I think what's really exciting for the last few years is the way that we've had this huge explosion of interest, of course, and particularly since chat, gpt.

Speaker 2: 14:53

I mean, I guess AI and deep learning has been around for a few years, but I think in the kind of public conscious it really exploded with Yadam and ChatGPT and suddenly there's a whole new set of use case and applications that have become possible.

Speaker 2: 15:08

I think what's really exciting is that in the last maybe 18 months there's been a lot of experimentation, a lot of proof of concepts, a lot of pilots, and what we're really seeing is now businesses whether it's small businesses, but also enterprises are now starting to see the value of those POCs and pilots and now really scaling out adoption at large scale. That's really exciting from a kind of perspective in terms of just seeing that use in to solve real problems, and also from a G-core perspective. It just shows that the kind of problems you have to solve slightly change. You're moving from people more doing research, experimentation and maybe just a small number of users and a small number of use cases to suddenly you've got to scale out across the world with thousands or millions of users and that creates a whole set of interesting challenges and great opportunities for companies such as ours.

Speaker 1: 16:14

Fantastic. So, and just on a personal note, this summer any travel or trips planned or just heads down getting this product to full production.

Speaker 2: 16:24

Sure, there's certainly a lot of work to do in the next few months for the whole team where we're really focused on this product. But of course, it being the summer although you wouldn't know it yet in the UK, but summer is around the corner. You may have guessed from my name Michele is originally Italian, so I'll be spending a bit of time in Italy, hopefully to get a bit more sunshine, but otherwise, yeah, we're really focused. We've got some exciting concepts coming up and we're looking to take the product to the next level and out of the beta phase to full production.

Speaker 1: 17:00

Fantastic. Well, we'll all be watching. I see here on your LinkedIn profile you went to the University of Oxford. I didn't go to Cambridge University, but I lived there for quite a while. Who's doing the best work these days in in uh ai research? Would you say cambridge or oxford? Who's your your alma mater or cambridge university I think it's.

Speaker 2: 17:24

It's a great question. It's probably unfair to pick one of the two. They they're both doing, uh, fantastic research in different areas. Um, I mean oxford, where, where I came from, was one of the leading groups in the original computer vision and deep learning group. A number of professors went on to Google and Meta and places like that. But with AI moving to really so many different areas also pharma, healthcare, biotech Cambridge also doing some fantastic work there, and cambridge also has the uh.

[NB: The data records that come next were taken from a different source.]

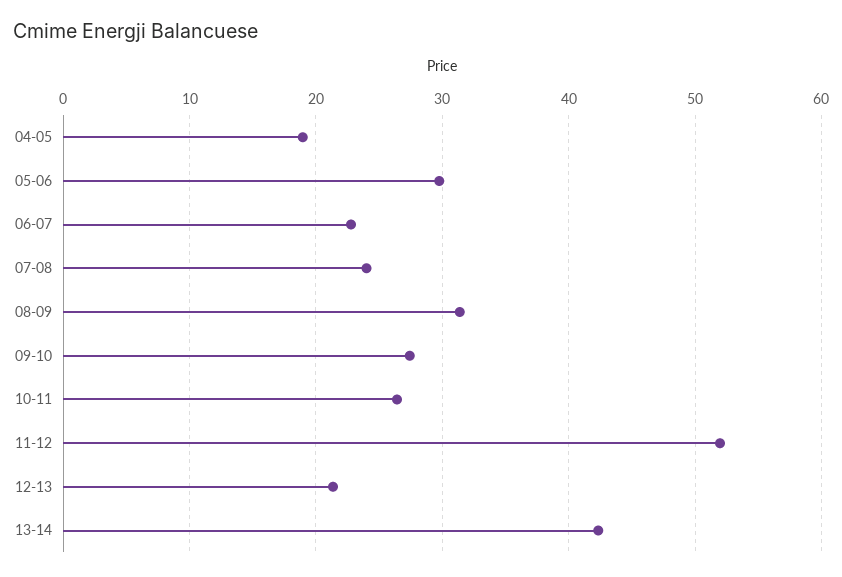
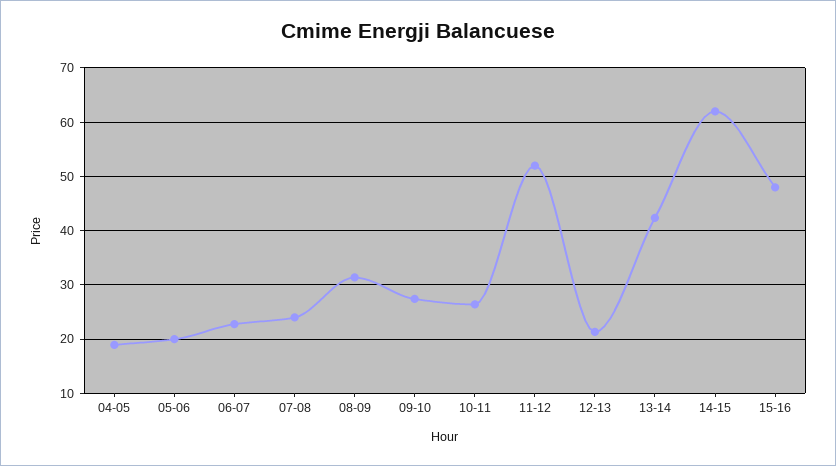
05-06: 30 -> 20
14-15: none -> 62
15-16: none -> 48

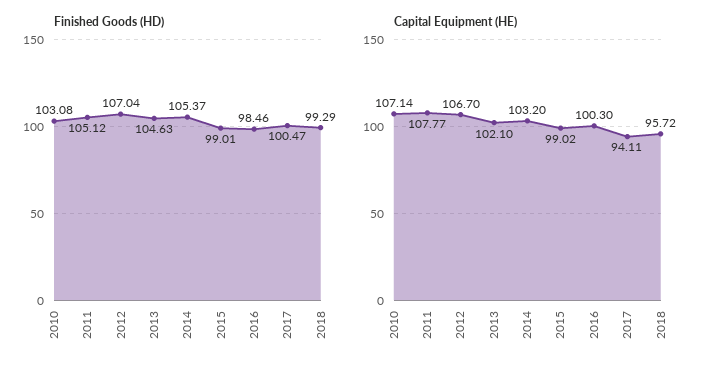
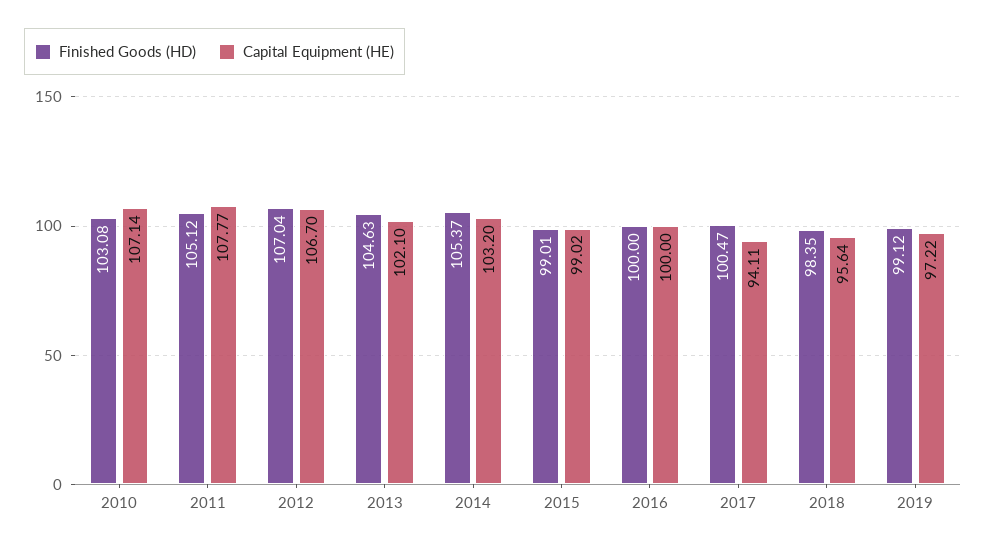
Finished Goods (HD), 2016: 98.46 -> 100
Finished Goods (HD), 2018: 99.29 -> 98.35
Capital Equipment (HE), 2016: 100.3 -> 100
Capital Equipment (HE), 2018: 95.72 -> 95.64
Finished Goods (HD), 2019: none -> 99.12
Capital Equipment (HE), 2019: none -> 97.22

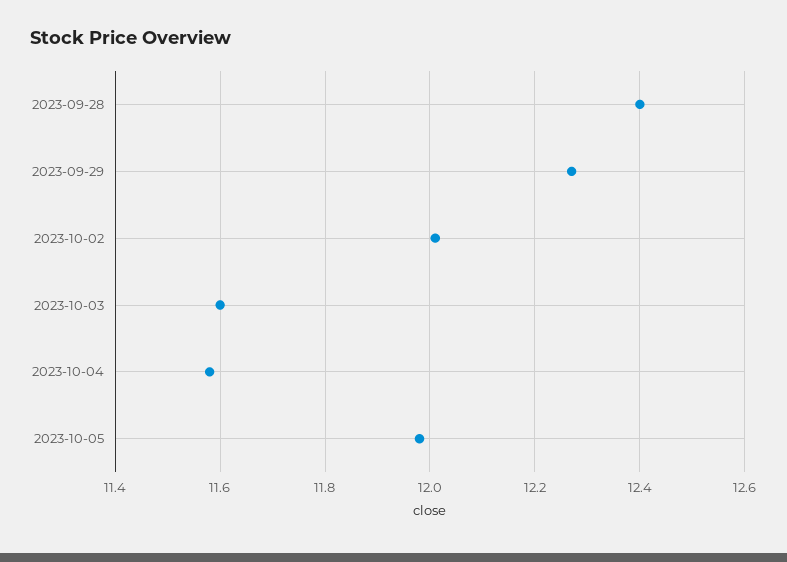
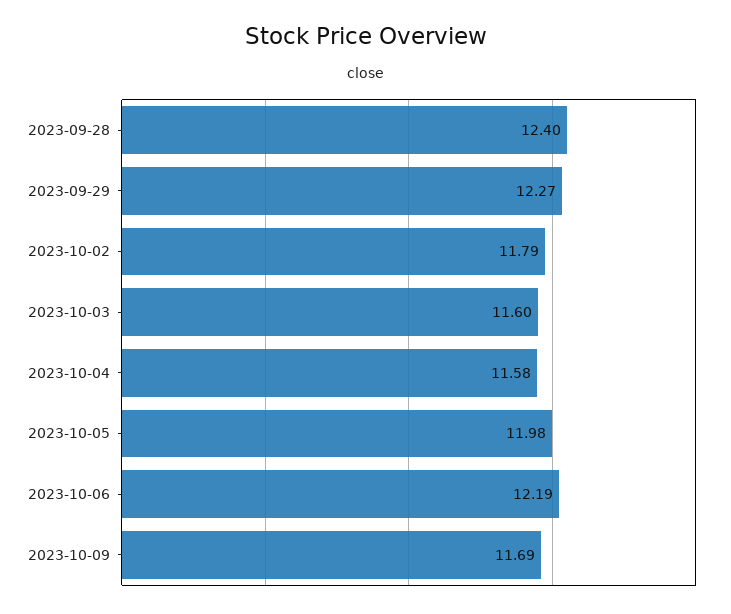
2023-10-02: 12 -> 11.79
2023-10-06: none -> 12.19
2023-10-09: none -> 11.69

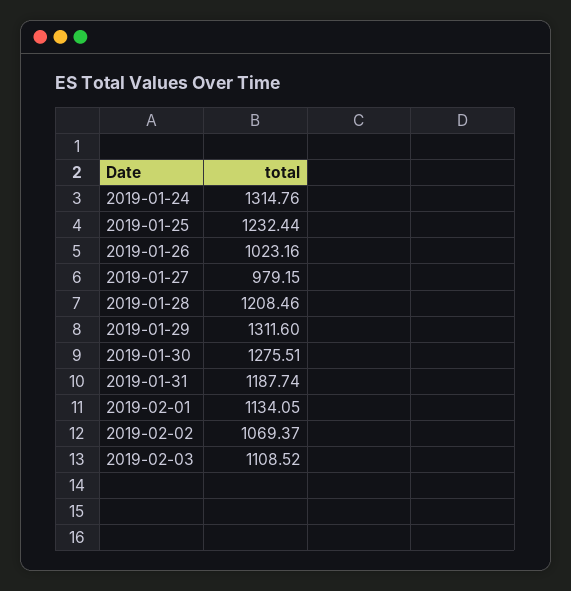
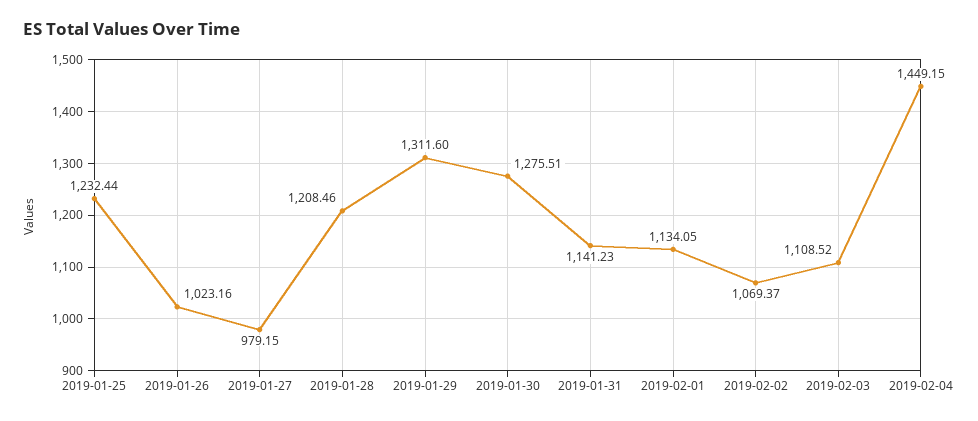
2019-01-24: 1314.76 -> none
2019-01-31: 1187.74 -> 1141.23
2019-02-04: none -> 1449.15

Well, what was the largest supercomputer in the uk until recently, there's now a bigger one over in bristol. Uh, but you know, as you know, the, the real kind of with driver um, behind all of this uh ai growth is is just compute, and that's why we're seeing such growth and all the hype around NVIDIA, of course, and the growth in that stock market. It's because it's really the compute that unlocks all these incredible applications, and that's the problem that G-Core is trying to solve, working with our partners at NVIDIA to really give access to this infrastructure that enables all these amazing applications.

Speaker 1: 18:41

Yeah, it's unlocking a whole new opportunity. Congratulations on that and keep in touch. Look forward to seeing all the progress and the value you're creating.

Speaker 2: 18:50

Fantastic. Now I've been great to talk to you about it and I look forward to the growth and keeping in touch.

Speaker 1: 18:59

Thanks, so much. Take care everyone and thanks for watching.